The patch to enable MSD physics has not landed yet because it was found to regress helper_mainthread_scroll_bug1662379.html. I looked into that test failure.

The test scrolls a scrollable element, then performs an operation on it which triggers frame reconstruction, and checks that the frame reconstruction has the effect of resetting the scroll offset to zero. [Correction: the test actually reparents the scrollable element, and it's the reparenting which has the effect of resetting the scroll offset.]

The mechanism by which the frame reconstruction resets the scroll offset to zero is sending a scroll position update to APZ with origin ScrollOrigin::None. This origin cannot clobber APZ scrolling, so there is a possibility of the scroll position update being rejected if the user has scrolled the element in the meantime.

In the test, no user scrolling occurs at this time, but with MSD physics it seems that a small rounding error causes the check for user scrolling to have a false positive.

I fixed this in D193393 by using a more permissive check (using COORDINATE_EPSILON) for user scrolling.

Unfortunately, MSD physics seems to regress another test as well, helper_relative_scroll_smoothness.html. I'm continuing to investigate that one.

(In reply to Botond Ballo [:botond] from comment #3)

Unfortunately, MSD physics seems to regress another test as well, helper_relative_scroll_smoothness.html. I'm continuing to investigate that one.

I guess we should also tweak the msd physics parameters for the test.

(In reply to Hiroyuki Ikezoe (:hiro) from comment #4)

(In reply to Botond Ballo [:botond] from comment #3)

Unfortunately, MSD physics seems to regress another test as well, helper_relative_scroll_smoothness.html. I'm continuing to investigate that one.

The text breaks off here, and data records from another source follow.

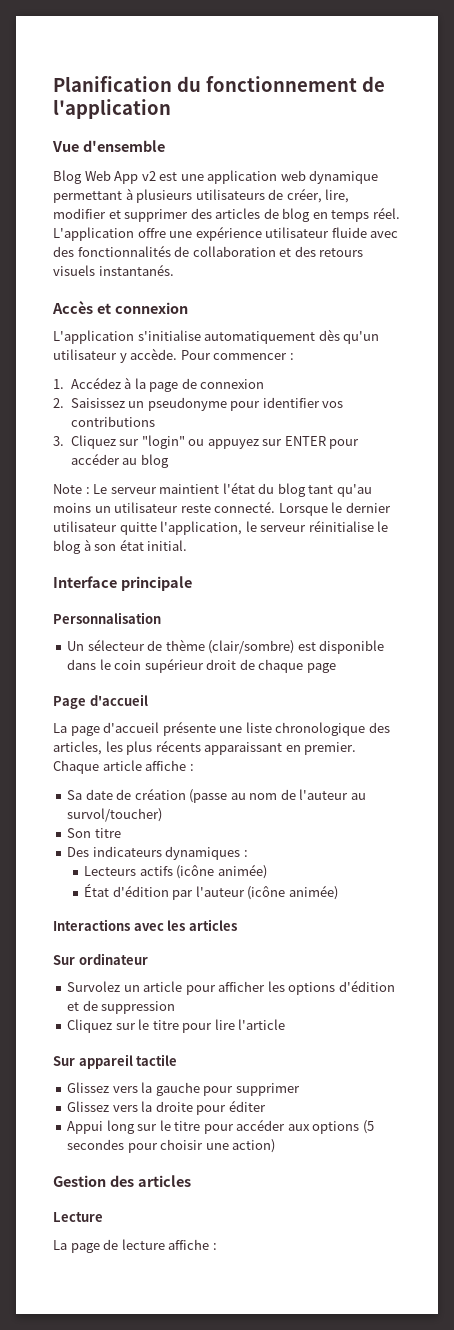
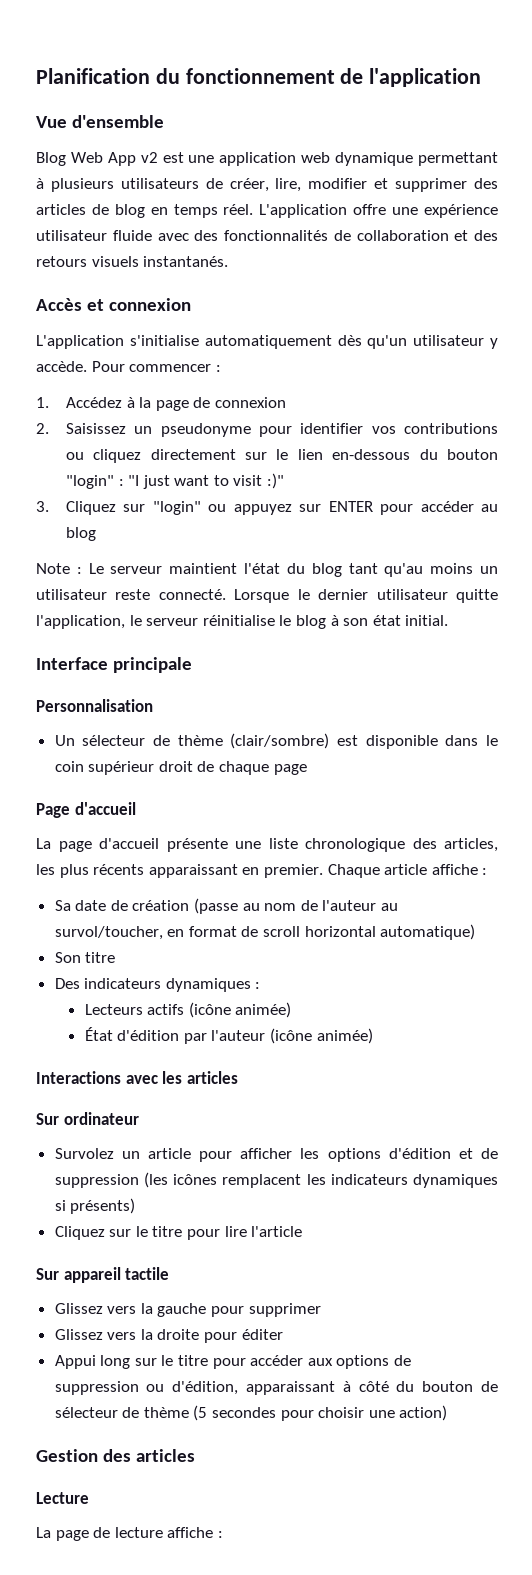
- 2. Saisissez un pseudonyme pour identifier vos contributions
+ 2. Saisissez un pseudonyme pour identifier vos contributions ou cliquez directement sur le lien en-dessous du bouton "login" : "I just want to visit :)"
- Sa date de création (passe au nom de l'auteur au survol/toucher)
+ Sa date de création (passe au nom de l'auteur au survol/toucher, en format de scroll horizontal automatique)
- Survolez un article pour afficher les options d'édition et de suppression
+ Survolez un article pour afficher les options d'édition et de suppression (les icônes remplacent les indicateurs dynamiques si présents)
- Appui long sur le titre pour accéder aux options (5 secondes pour choisir une action)
+ Appui long sur le titre pour accéder aux options de suppression ou d'édition, apparaissant à côté du bouton de sélecteur de thème (5 secondes pour choisir une action)

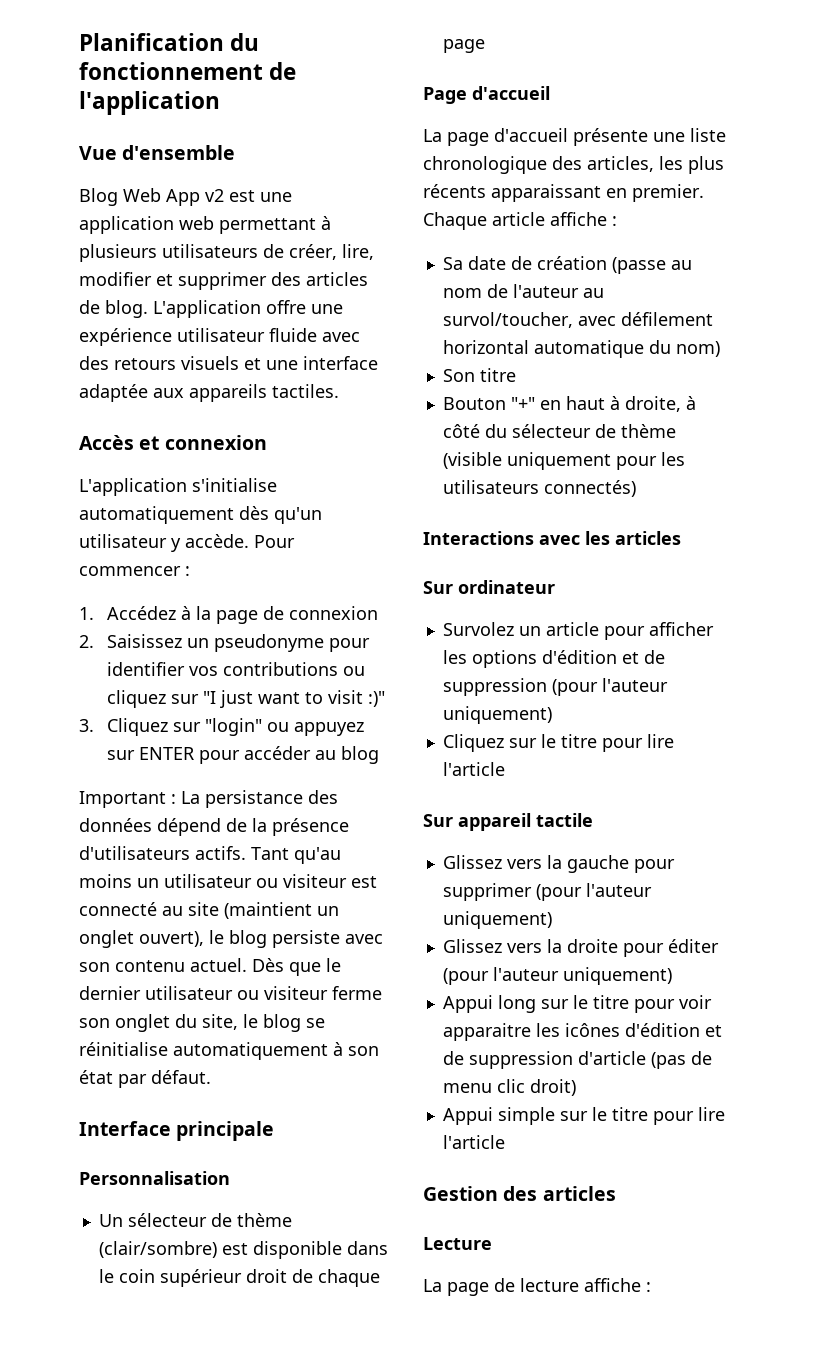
- Blog Web App v2 est une application web dynamique permettant à plusieurs utilisateurs de créer, lire, modifier et supprimer des articles de blog en temps réel.
+ Blog Web App v2 est une application web permettant à plusieurs utilisateurs de créer, lire, modifier et supprimer des articles de blog.
- L'application offre une expérience utilisateur fluide avec des fonctionnalités de collaboration et des retours visuels instantanés.
+ L'application offre une expérience utilisateur fluide avec des retours visuels et une interface adaptée aux appareils tactiles.
- 2. Saisissez un pseudonyme pour identifier vos contributions ou cliquez directement sur le lien en-dessous du bouton "login" : "I just want to visit :)"
+ 2. Saisissez un pseudonyme pour identifier vos contributions ou cliquez sur "I just want to visit :)"
- Note : Le serveur maintient l'état du blog tant qu'au moins un utilisateur reste connecté. Lorsque le dernier utilisateur quitte l'application, le serveur réinitialise le blog à son état initial.
+ Important : La persistance des données dépend de la présence d'utilisateurs actifs. Tant qu'au moins un utilisateur ou visiteur est connecté au site (maintient un onglet ouvert), le blog persiste avec son contenu actuel. Dès que le dernier utilisateur ou visiteur ferme son onglet du site, le blog se réinitialise automatiquement à son état par défaut.
- Sa date de création (passe au nom de l'auteur au survol/toucher, en format de scroll horizontal automatique)
+ Sa date de création (passe au nom de l'auteur au survol/toucher, avec défilement horizontal automatique du nom)
  Son titre
- Des indicateurs dynamiques :
- Lecteurs actifs (icône animée)
- État d'édition par l'auteur (icône animée)
+ Bouton "+" en haut à droite, à côté du sélecteur de thème (visible uniquement pour les utilisateurs connectés)
- Survolez un article pour afficher les options d'édition et de suppression (les icônes remplacent les indicateurs dynamiques si présents)
+ Survolez un article pour afficher les options d'édition et de suppression (pour l'auteur uniquement)
- Glissez vers la gauche pour supprimer
+ Glissez vers la gauche pour supprimer (pour l'auteur uniquement)
- Glissez vers la droite pour éditer
+ Glissez vers la droite pour éditer (pour l'auteur uniquement)
- Appui long sur le titre pour accéder aux options de suppression ou d'édition, apparaissant à côté du bouton de sélecteur de thème (5 secondes pour choisir une action)
+ Appui long sur le titre pour voir apparaitre les icônes d'édition et de suppression d'article (pas de menu clic droit)
+ Appui simple sur le titre pour lire l'article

I guess we should also tweak the msd physics parameters for the test.

I did try that along with some other fixes to the test (here is my latest Try push) but it hasn't solved the failures so far.

In the try run, only motionBeginSpringConstant is changed, it does just make the animation slow down on a single key press. The test rather presses the key repeatedly. With slowdownMinDeltaRatio=0.1 and slowdownSpringConstant=20 (with motionBeginSpringConstant=50), scrolling on multiple key presses also slows down the end of the animation.

Depends on: 1864554

(In reply to Hiroyuki Ikezoe (:hiro) from comment #6)

In the try run, only motionBeginSpringConstant is changed, it does just make the animation slow down on a single key press. The test rather presses the key repeatedly. With slowdownMinDeltaRatio=0.1 and slowdownSpringConstant=20 (with motionBeginSpringConstant=50), scrolling on multiple key presses also slows down the end of the animation.

Thanks for the suggestion!

Unfortunately, the test still fails for me intermittently in local runs with those values.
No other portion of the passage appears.